Das Euthyphron-Dilemma
Ein weiteres kritisches Argument ist das sogenannte Euthyphron-Dilemma, das ursprünglich von Platon in seinem gleichnamigen Dialog formuliert wurde.
Es betrifft die Natur der Moralität und ihre Beziehung zu göttlichen Geboten. Das Dilemma wird in der Form einer Frage präsentiert, die die Grundlage für moralische Werte und ihre Beziehung zu Gott hinterfragt:
Ist das moralisch Gute gut, weil es von Gott geboten wird, oder gebietet Gott es, weil es gut ist?
Diese Dichotomie bringt die Anhänger Gottes in argumentative Bedrängnis, denn entweder wird die Moral willkürlich oder Gott selbst ist einem höheren moralischen Prinzip unterworfen.
Wenn moralische Werte gut sind, weil sie von Gott geboten werden, dann scheint Moral willkürlich zu sein. Es bedeutet, dass etwas nur deshalb als gut oder schlecht angesehen wird, weil Gott es so bestimmt hat. Das impliziert, dass es keine unabhängigen moralischen Werte außerhalb des göttlichen Willens gibt. Dies würde bedeuten, dass wenn Gott beschließen würde, dass Grausamkeit gut ist, es dann moralisch gut wäre, grausam zu sein – zum Beispiel beim Aufruf zu einem Völkermord.
Wenn Gott das moralisch Gute gebietet, weil es gut ist, dann scheint es, dass moralische Werte unabhängig von Gott existieren. Das impliziert, dass Gott die moralischen Werte anerkennt, aber nicht ihre Quelle ist. In diesem Fall wäre Gott nicht der Schöpfer der Moral, sondern eher ein Übermittler oder Erkenner moralischer Wahrheiten, die an sich existieren.

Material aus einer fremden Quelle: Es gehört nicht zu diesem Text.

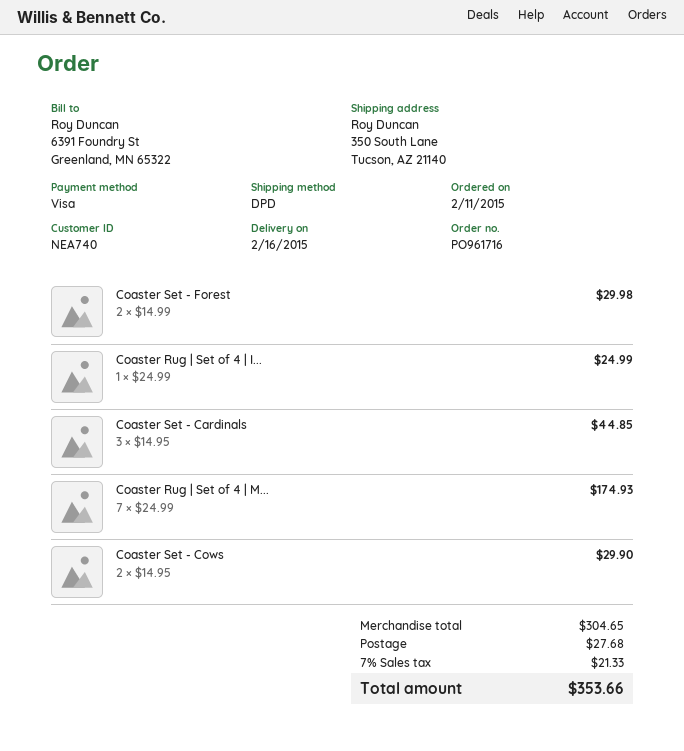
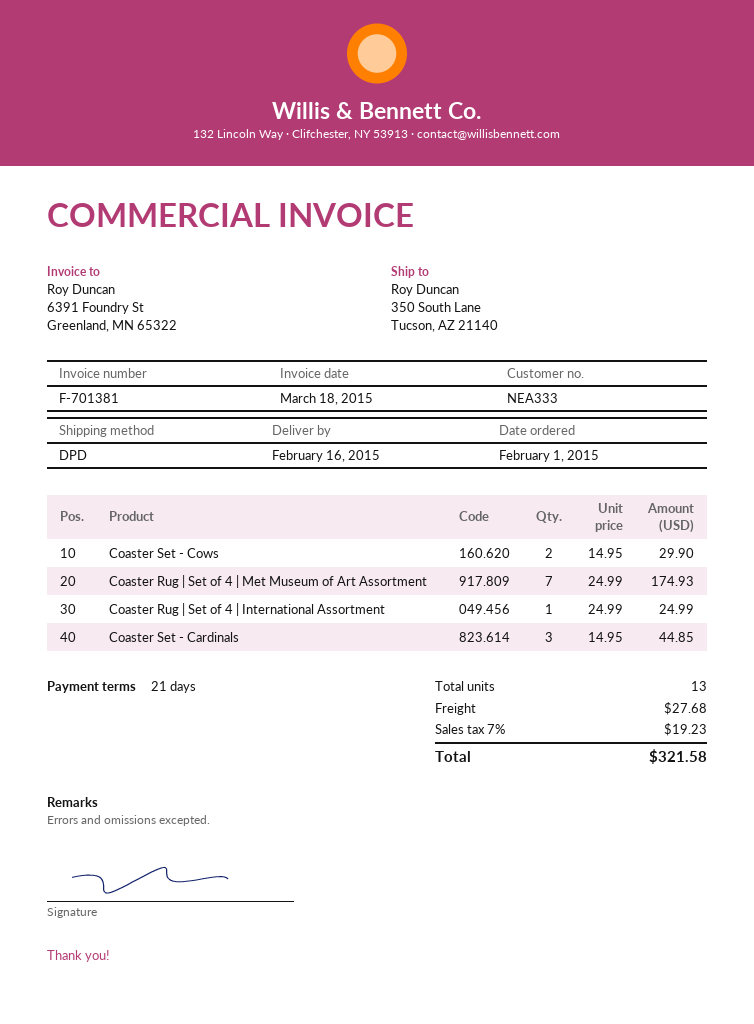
order date: 2015-02-11 -> 2015-02-01
customer number: NEA740 -> NEA333
Coaster Set - Forest: 2 x 14.99 = 29.98 -> none
tax: 7% = 21.33 -> 7% = 19.23
total: 353.66 -> 321.58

Moralphilosophische Betrachtungen
Aus moralphilosophischer Sicht wird beim moralischen Gottesbeweis hinterfragt, ob die Verknüpfung von Moralität mit göttlicher Belohnung oder Bestrafung tatsächlich zu einem wahrhaft moralischen Handeln führt.

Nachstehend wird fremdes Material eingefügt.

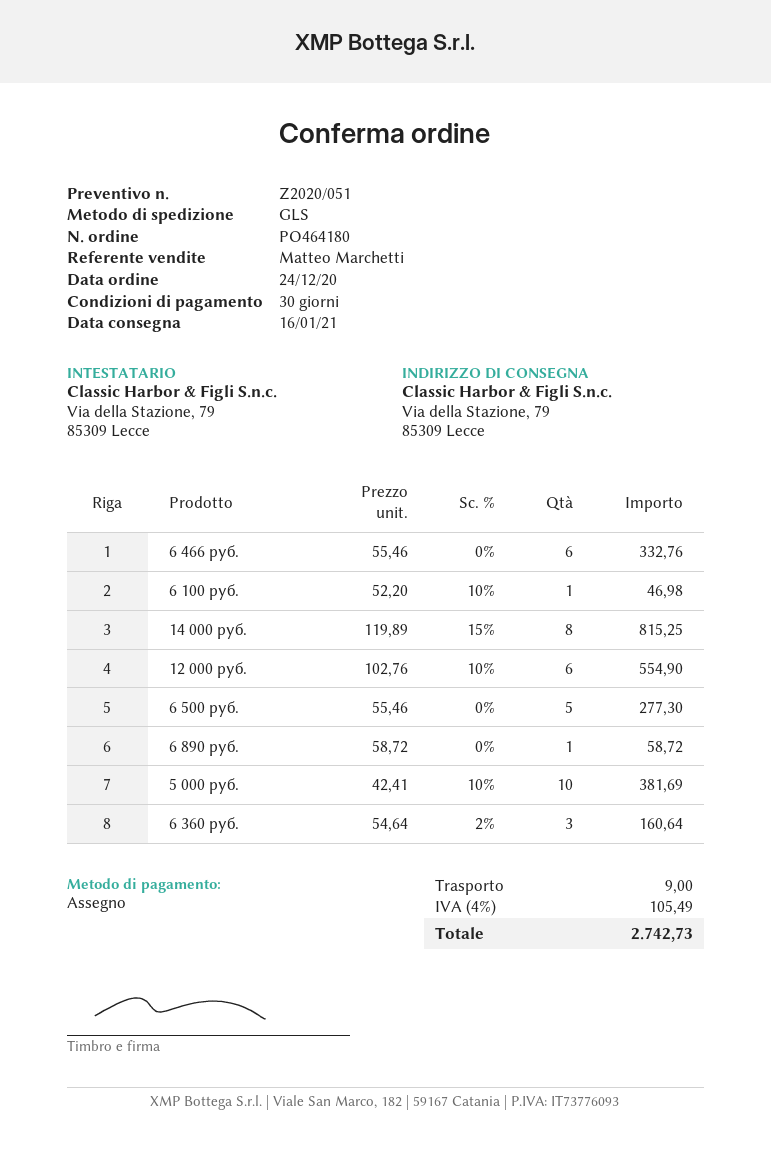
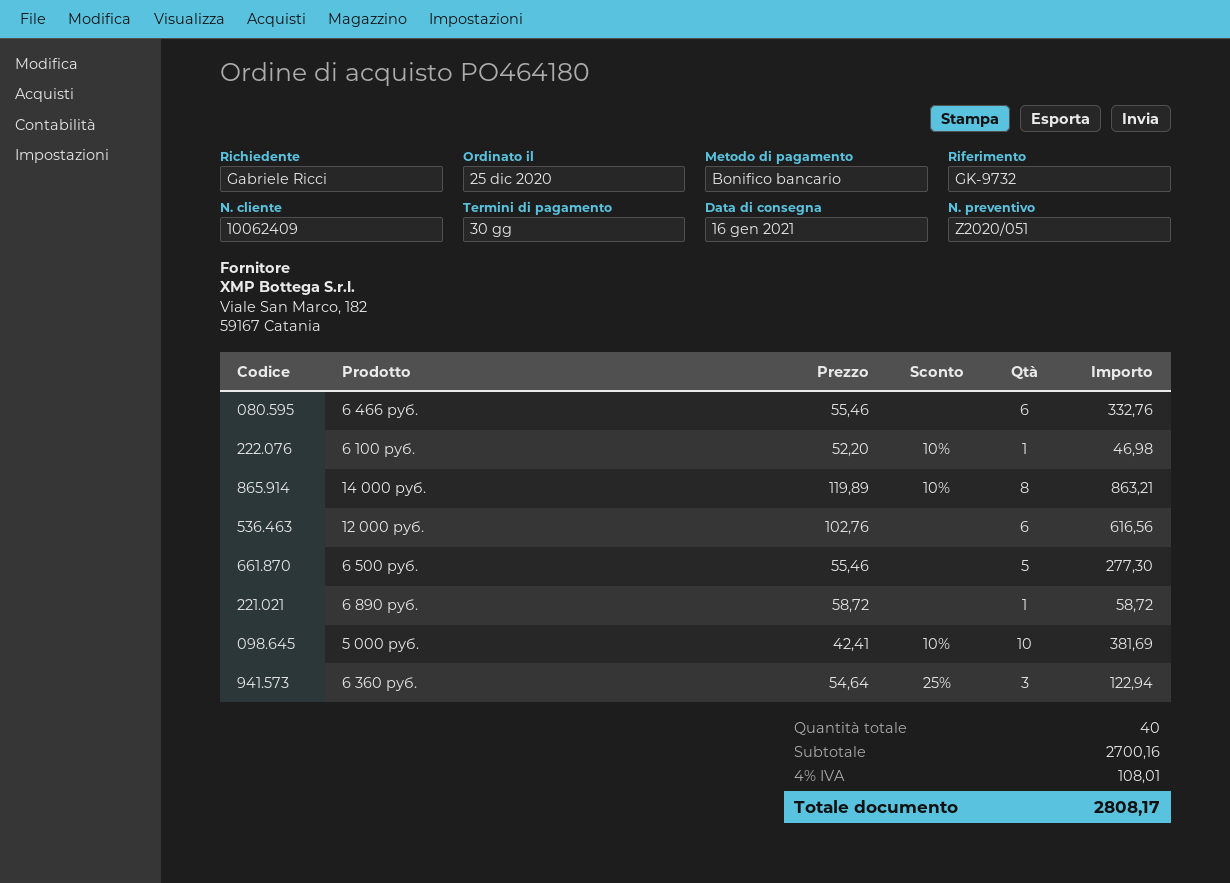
order date: 2020-12-24 -> 2020-12-25
payment method: cheque -> bank transfer
14 000 руб.: 8 x 119.89 - 15% = 815.25 -> 8 x 119.89 - 10% = 863.21
12 000 руб.: 6 x 102.76 - 10% = 554.90 -> 6 x 102.76 = 616.56
6 360 руб.: 3 x 54.64 - 2% = 160.64 -> 3 x 54.64 - 25% = 122.94
shipping: 9.00 -> none
tax: 4% = 105.49 -> 4% = 108.01
total: 2742.73 -> 2808.17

Kritiker wie Friedrich Nietzsche haben darauf hingewiesen, dass, wenn moralisches Handeln nur im Hinblick auf göttliche Belohnung oder aus Furcht vor Strafe erfolgt, dies die Authentizität und Eigenständigkeit moralischer Entscheidungen untergräbt.

(1881)
Außerdem wird angeführt, dass der moralische Gottesbeweis die menschliche Autonomie und die Fähigkeit zur moralischen Selbstbestimmung untergraben könnte. Wenn moralische Werte ausschließlich als göttliche Vorgaben angesehen werden, besteht die Gefahr, dass der Eigenwert menschlicher Vernunft und moralischer Überlegungen in den Hintergrund tritt.
Fazit: Der moralische Gottesbeweis wirft die Frage auf, ob es universelle moralische Werte gibt und ob diese einen Hinweis auf eine höhere moralische Ordnung oder gar eine göttliche Quelle geben.

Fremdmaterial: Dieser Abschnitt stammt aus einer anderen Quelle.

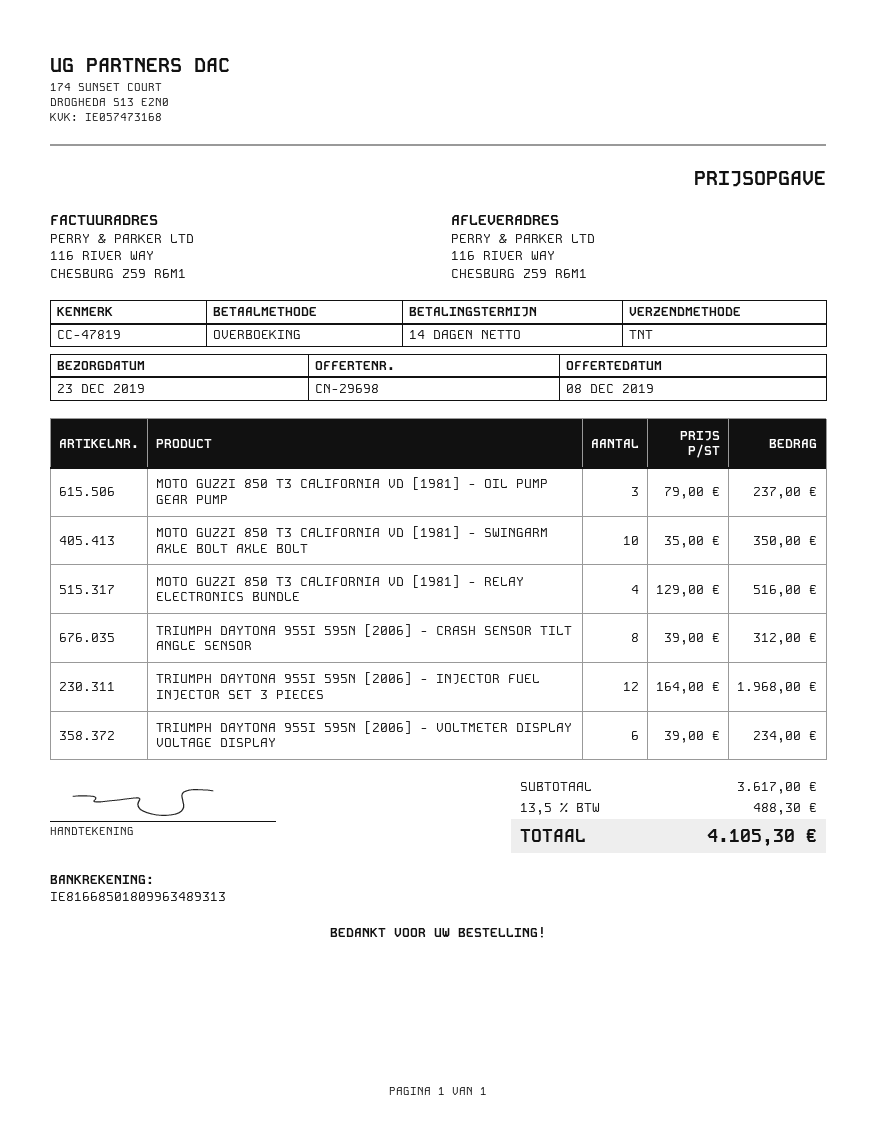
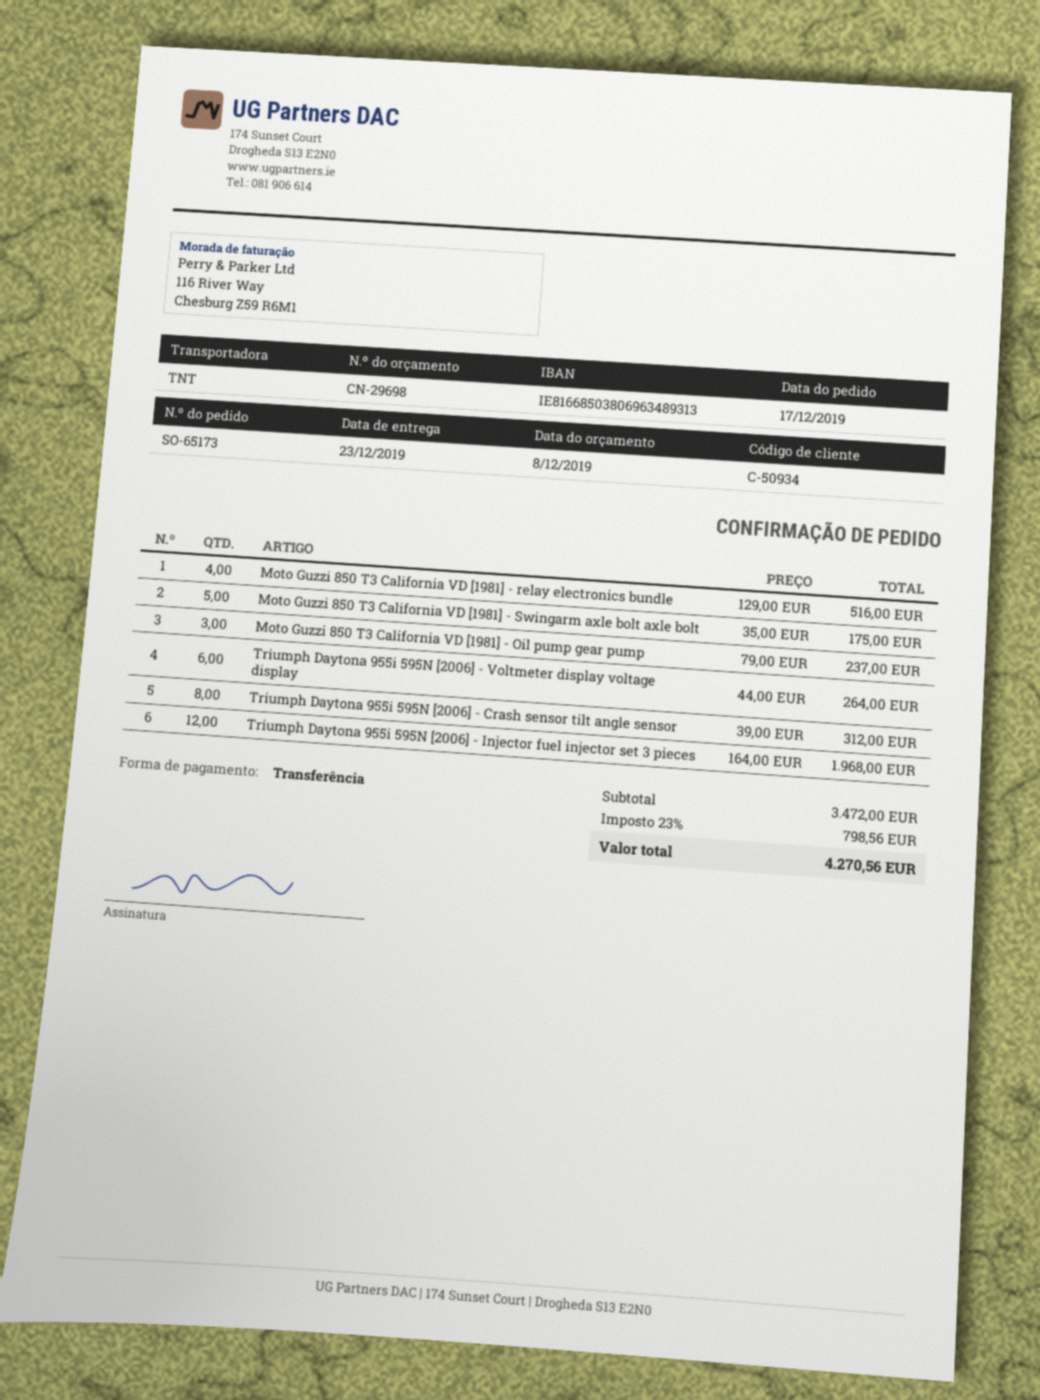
bank account: IE81668501809963489313 -> IE81668503806963489313
MOTO GUZZI 850 T3 CALIFORNIA VD [1981] - SWINGARM AXLE BOLT AXLE BOLT: 10 x 35.00 = 350.00 -> 5 x 35.00 = 175.00
TRIUMPH DAYTONA 955I 595N [2006] - VOLTMETER DISPLAY VOLTAGE DISPLAY: 6 x 39.00 = 234.00 -> 6 x 44.00 = 264.00
subtotal: 3617.00 -> 3472.00
tax: 13.5% = 488.30 -> 23% = 798.56
total: 4105.30 -> 4270.56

Heute gibt es auch andere Erklärmuster: So lässt sich altruistisches Handeln und das Interesse am Wohlergehen anderer zum Beispiel auch durch evolutionäre Prozesse erklären. Zudem wirft das Euthyphron-Dilemma einen unüberwindlichen Stolperstein in das moralische Argument der Theisten: Entweder Gott ist nicht allmächtig – oder, vielleicht noch erschreckender, alles, was er angeordnet, müsste moralisch gutgeheißen werden.
Werfen wir einen Blick in die Bibel, fallen uns sogleich jede Menge Gräueltaten ins Auge: ermordete Kinder, vernichtete Völker, gesteinigte Frevler und dergleichen.
Hier verdreht sich das moralische Argument sogar in sein Gegenteil und Dostojewskis berühmter Satz „Wenn es keinen Gott gibt, ist alles erlaubt“ bedeutet nun: „Wenn es Gott gibt, ist alles erlaubt.“ Vom häuslichen Missbrauch bis zum Selbstmordattentat. Deswegen, liebe Theisten: keine Steinwürfe im moralischen Glashaus, bitte.